Let’s consider the African proverb that perfectly highlights the idea of breaking down large tasks,
The only way to eat an elephant is one bite at a time.
Poor elephants. Thankfully we don’t have to eat elephants to take away the important lesson!
We all have our own elephant goals and projects that we have to eat. Whether it’s writing a thesis, studying for an exam, preparing a presentation at work, completing a large work project. Procrastination, detrimental to our health and success, runs rampant in our society largely due to our poor ability to effectively break down large tasks into smaller ones.
So, how can we effectively break down large tasks?
Sectioning the Elephant
Goals, like elephants are comprised of many major parts. Since it’s quite relevant at the moment, let’s break down the task of creating a blog. Wow, making a website and writing several dozen posts seems like a lot of work and even a perfectly constructed SMART goal isn’t likely to make the task feel too much more manageable. Let’s define some steps for breaking down the task starting from the big picture and working our way down to the details.
Step One: Identify the Subprojects
For our blog example, the two major sub-projects will be:
- Creating the Website
- Writing Blog Posts
If we were serious about building a community around our blog, we would also include the subproject of marketing and sharing our blog but to keep this example elephant palatable, let’s stick with these two.
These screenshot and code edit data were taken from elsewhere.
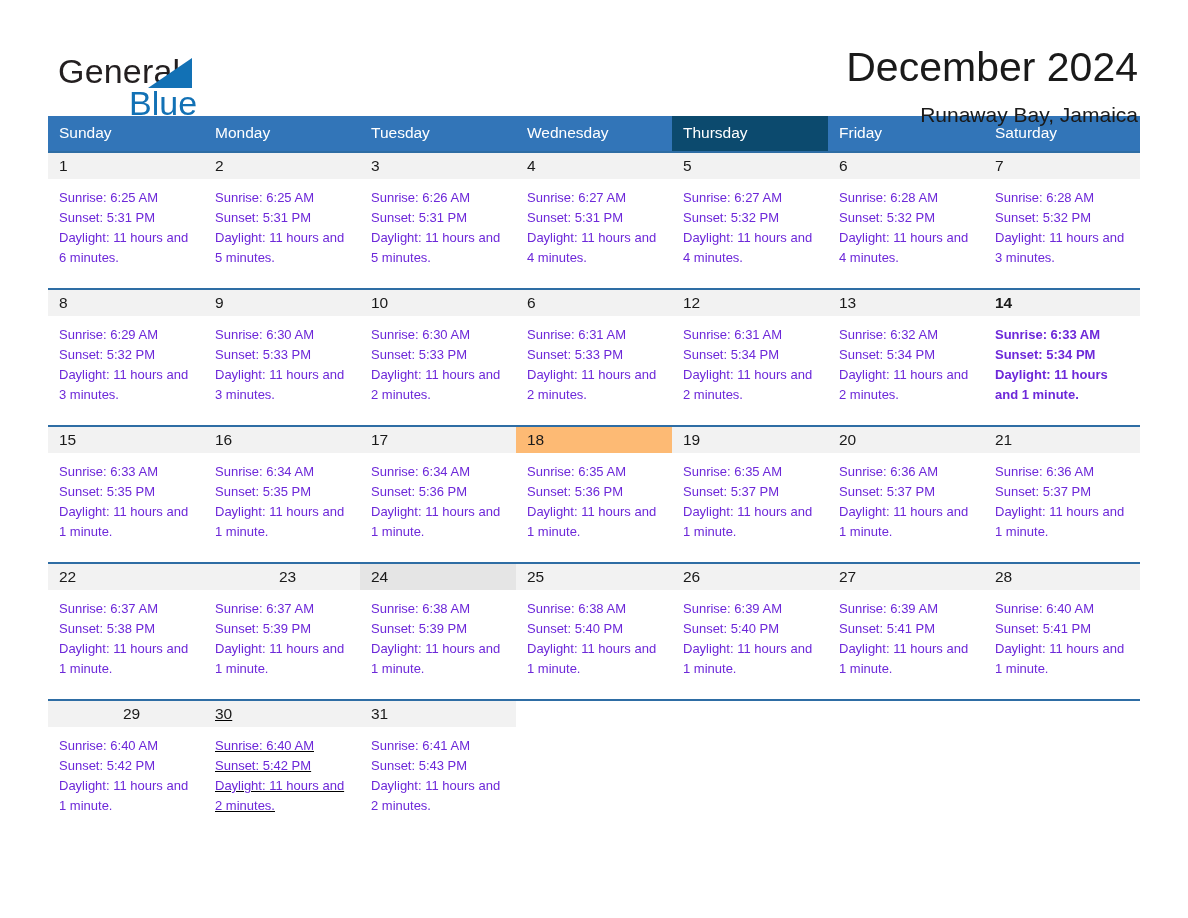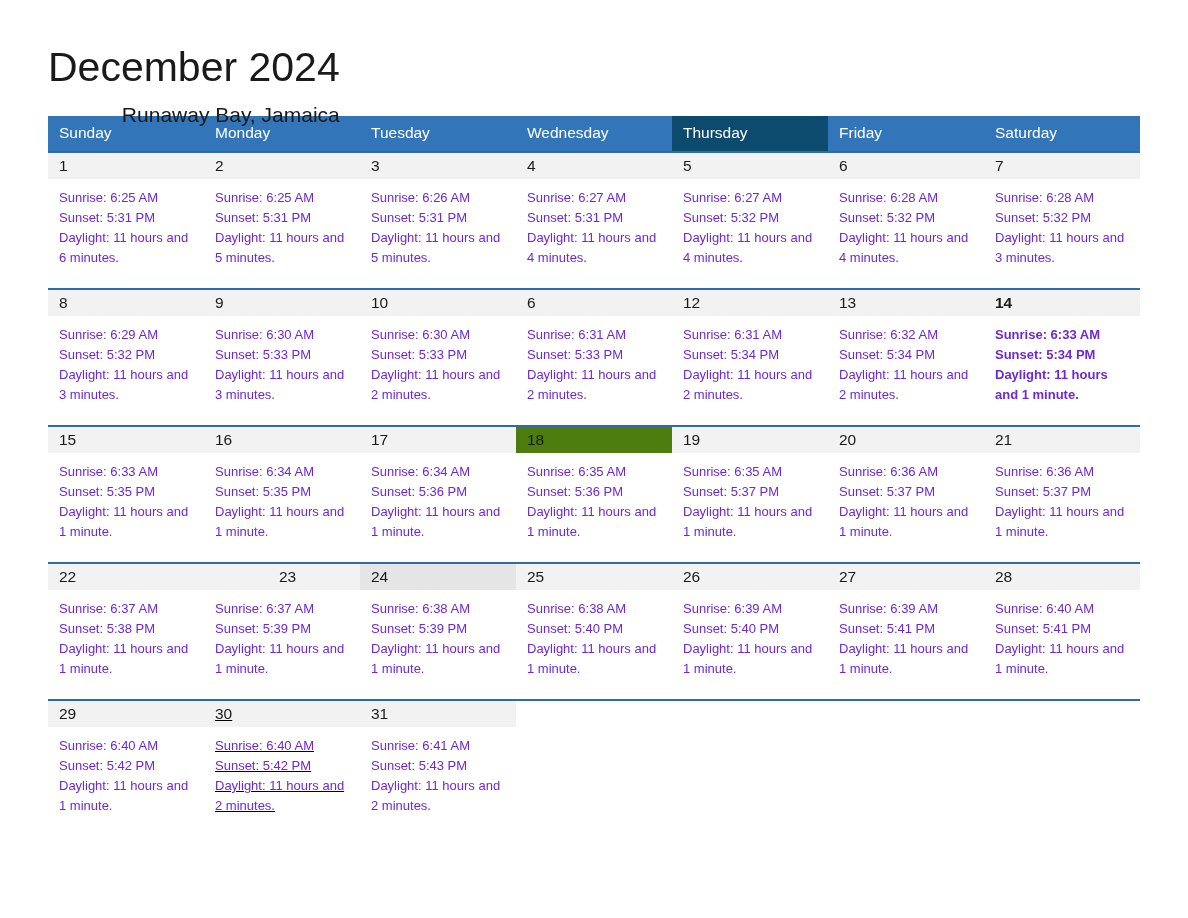--- a/index.html
+++ b/index.html
@@ -143,6 +143,11 @@
 
   <div class="header">
 
+    <div class="brand">
+      <span class="brand-general">General</span>
+      <span class="brand-triangle" style="border-bottom-color: rgb(18, 113, 181);"></span>
+      <span class="brand-blue" style="color: rgb(18, 113, 181);">Blue</span>
+    </div>
 
     <div class="title-block">
       <h1 class="month-title">December 2024</h1>

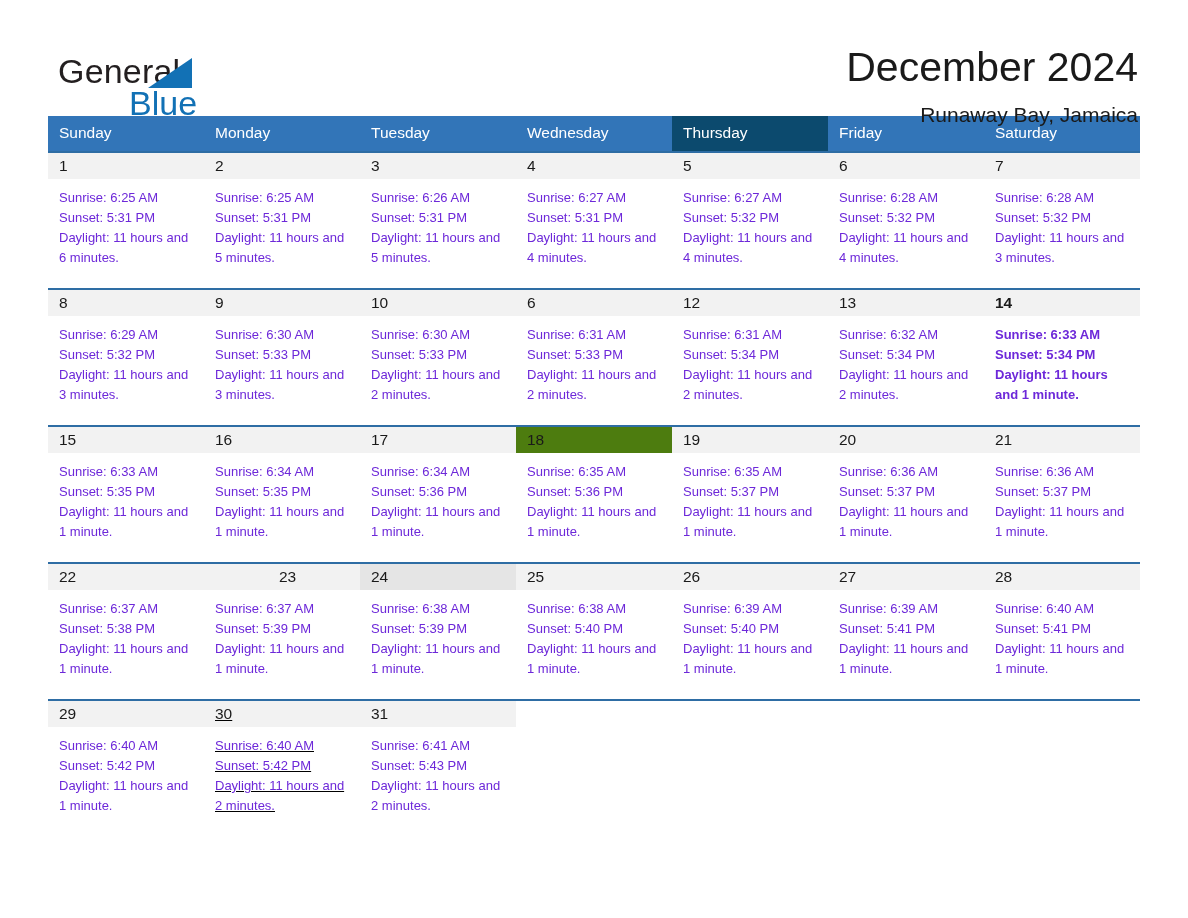--- a/index.html
+++ b/index.html
@@ -323,7 +323,7 @@
           </div>
         </td>
         <td class="day-cell" style="border-top-color: rgb(46, 109, 164);">
-          <div class="daynum-band" style="background: #4d7c0f;">18</div>
+          <div class="daynum-band" style="background: #fdba74;">18</div>
           <div class="day-body">
             <div>Sunrise: 6:35 AM</div>
             <div>Sunset: 5:36 PM</div>

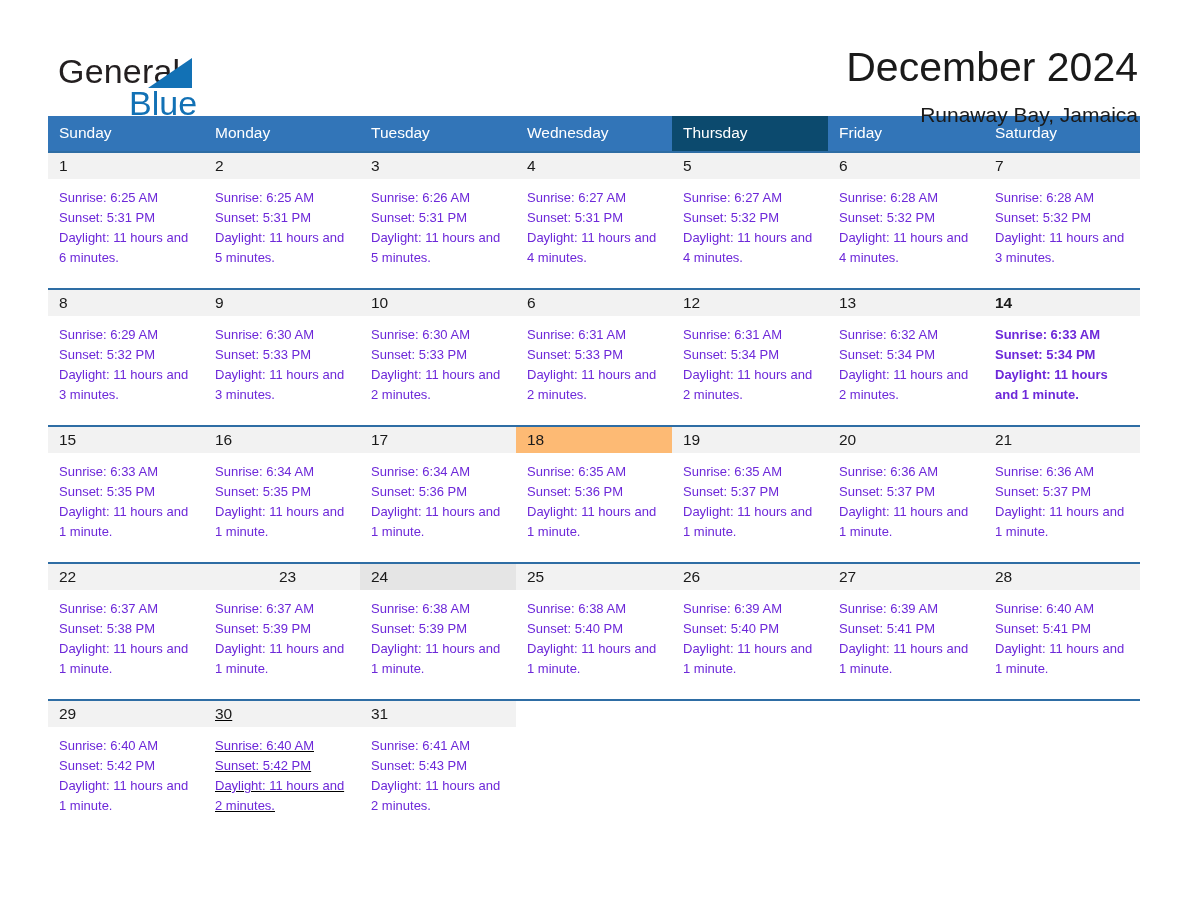--- a/index.html
+++ b/index.html
@@ -417,7 +417,7 @@
 
       <tr class="week-row">
         <td class="day-cell" style="border-top-color: rgb(46, 109, 164);">
-          <div class="daynum-band" style="background: rgb(242, 242, 242);">29</div>
+          <div class="daynum-band" style="background: rgb(242, 242, 242); text-align: center;">29</div>
           <div class="day-body">
             <div>Sunrise: 6:40 AM</div>
             <div>Sunset: 5:42 PM</div>

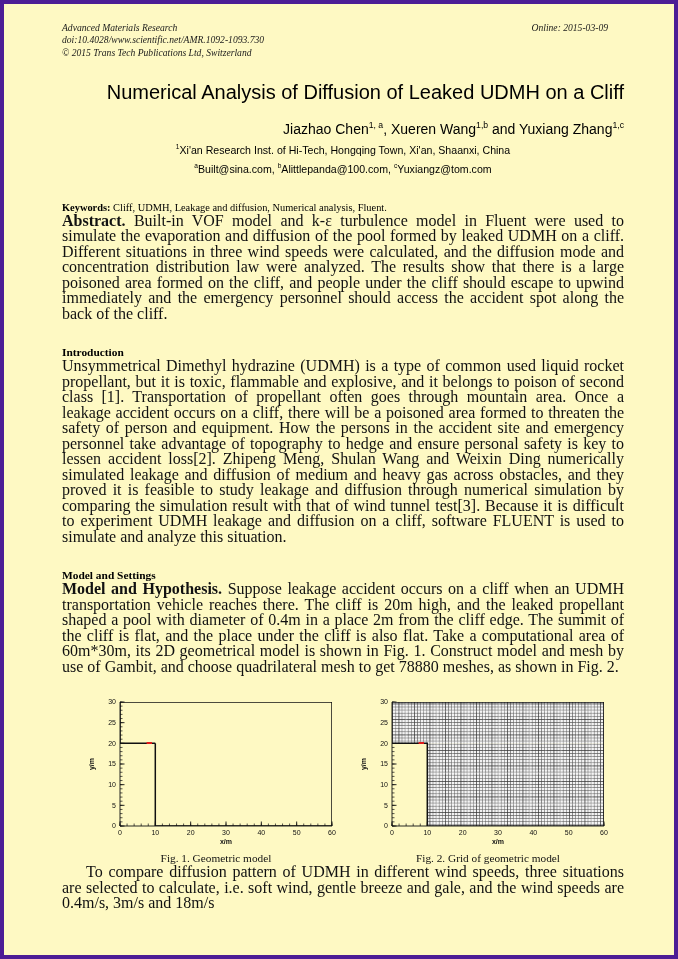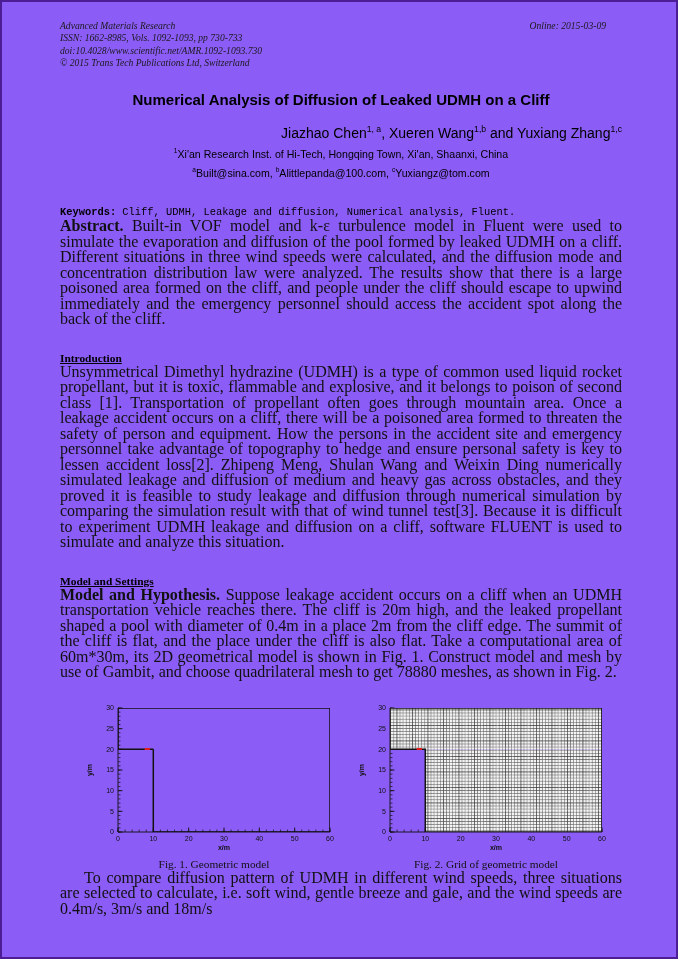--- a/index.html
+++ b/index.html
@@ -14,10 +14,10 @@
     position: relative;
     width: 678px;
     height: 959px;
-    background: #8b5cf6;
+    background: #fef9c3;
     box-sizing: border-box;
     overflow: hidden;
-    border: 2px solid #4c1d95;
+    border: 4px solid #4c1d95;
   }
   .content {
     position: absolute;

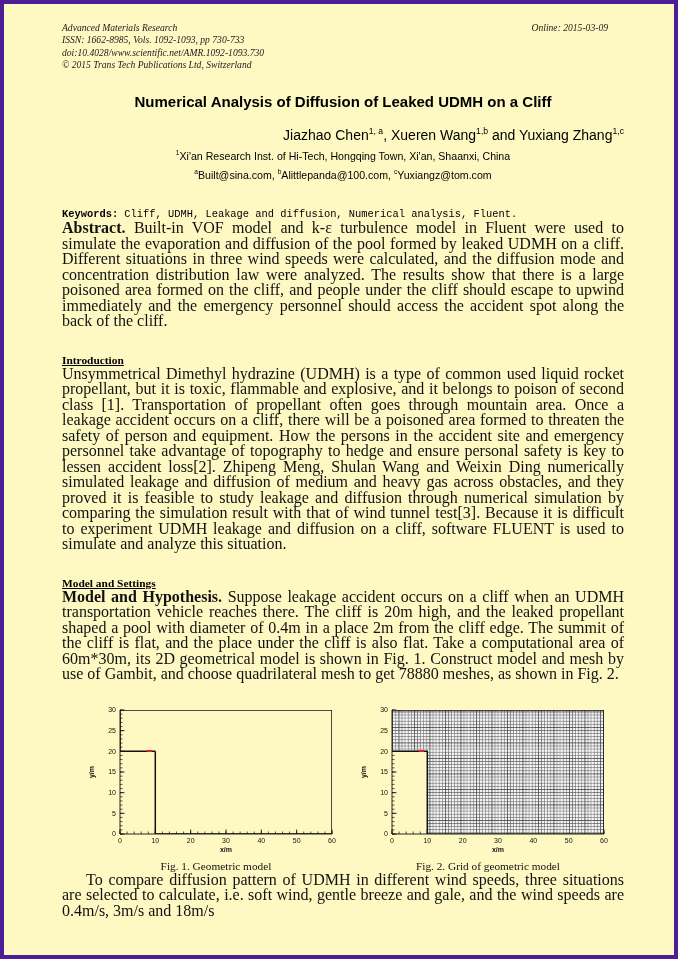--- a/index.html
+++ b/index.html
@@ -138,7 +138,6 @@
 
     <div class="jhead">
       <div class="l">Advanced Materials Research</div>
-      <div class="l">ISSN: 1662-8985, Vols. 1092-1093, pp 730-733</div>
       <div class="l">doi:10.4028/www.scientific.net/AMR.1092-1093.730</div>
       <div class="l">© 2015 Trans Tech Publications Ltd, Switzerland</div>
       <div class="online">Online: 2015-03-09</div>

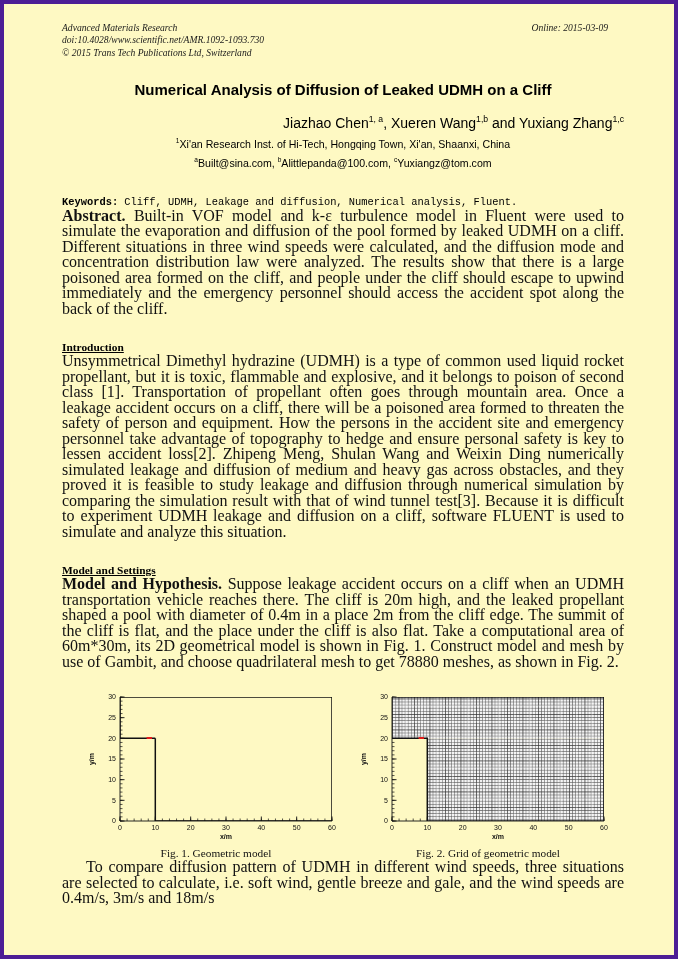--- a/index.html
+++ b/index.html
@@ -45,9 +45,9 @@
   
   .title {
     font-family: "Liberation Sans", sans-serif;
-    font-weight: bold;
-    font-size: 15px;
-    text-align: center;
+    font-weight: normal;
+    font-size: 20px;
+    text-align: right;
     margin-top: 22px;
     color: #000;
   }

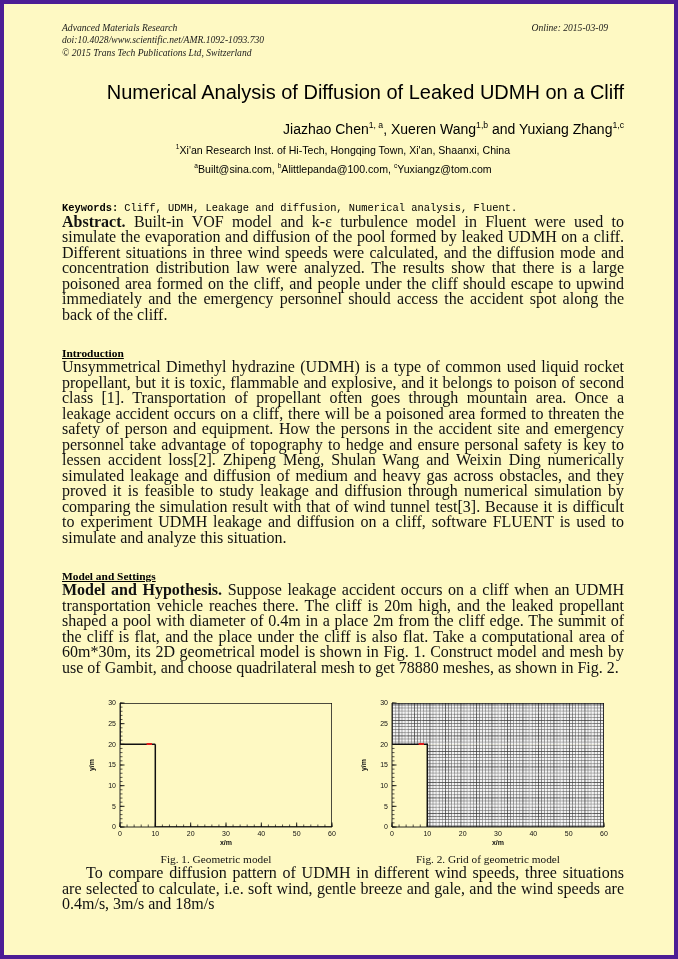--- a/index.html
+++ b/index.html
@@ -76,7 +76,7 @@
 
   
   .kw {
-    font-family: Liberation Mono, monospace;
+    font-family: Liberation Serif, serif;
     font-size: 10.4px;
     margin-top: 27px;
     color: #000;

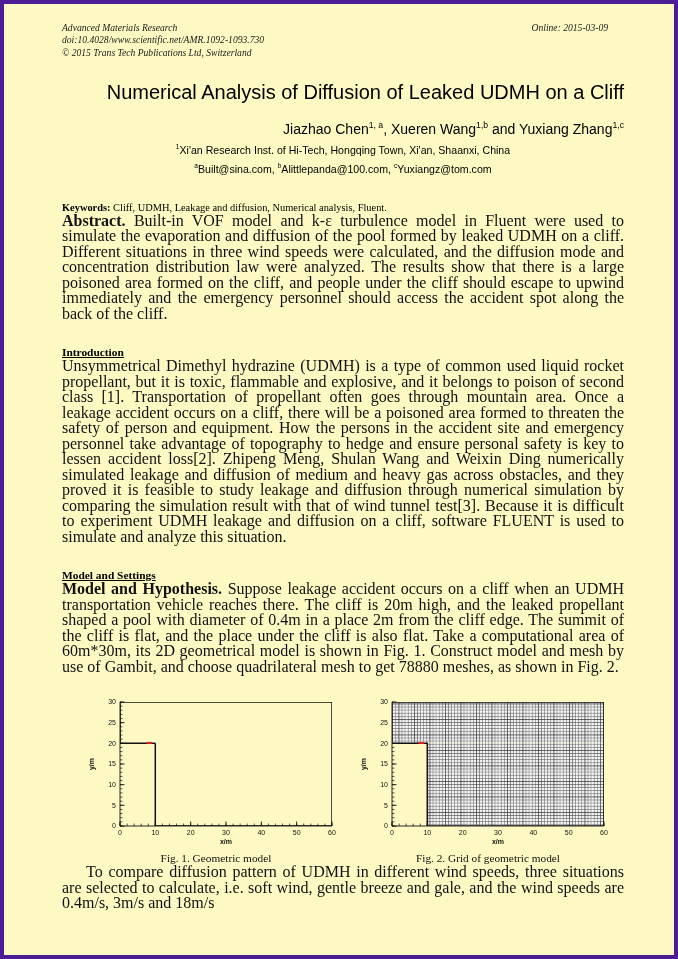--- a/index.html
+++ b/index.html
@@ -98,7 +98,6 @@
     font-weight: bold;
     margin: 25px 0 0 0;
     color: #000;
-    text-decoration: underline;
   }
   .aftersec { margin-top: 11px; }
Step Two: Identify the Key Tasks for Each Subproject
Some example tasks for our subprojects could include:
- Creating a Website
- Choose Hosting
- Choose/Purchase a Domain
- Choose a Theme/Style
- Writing Blog Posts
- Choose a Topic/Theme/Niche
- Brainstorm Blog Post Topics
- Write the First Post
- Write the Second Post
Step Three: Check If Key Tasks are Projects
Some of the tasks identified in step two may actually be further mini-projects with their own tasks to complete. For example, the task of "Choose Hosting" could be a project if it were further deconstructed into SMART versions of:
- Research 5 popular hosting options
- Check with my friend blogger friend Sally for advice/recommendations
- Decide on a host
Now these are manageable bites! You can easily spend an hour reading and watching videos about different hosting options and shooting a quick message to Sally will take less than a single Pomodoro! With these simple steps you’ll start your journey in the right direction and be 33% complete with the subproject of making the website!
If there’s ever a roadblock we’re honestly unsure of how to overcome, we can easily make it a goal to research it further and/or ask someone for help/advice.
It’s important to keep in mind that every large project is just a series of smaller steps. Writing that first daunting blog post is just the process of writing roughly two pages, each page is the process of writing a few paragraphs, each paragraph the process of writing a few to several sentences, each sentence the process of writing a handful of words.
The Power of Persistence
I’ve already covered the power of persistence quite in depth but it’s so critical that it’s worth revisiting briefly. No matter how we sectioned the elephant, eating it wouldn’t be possible if we stopped taking bites. Persistence is the most important component in accomplishing challenging goals.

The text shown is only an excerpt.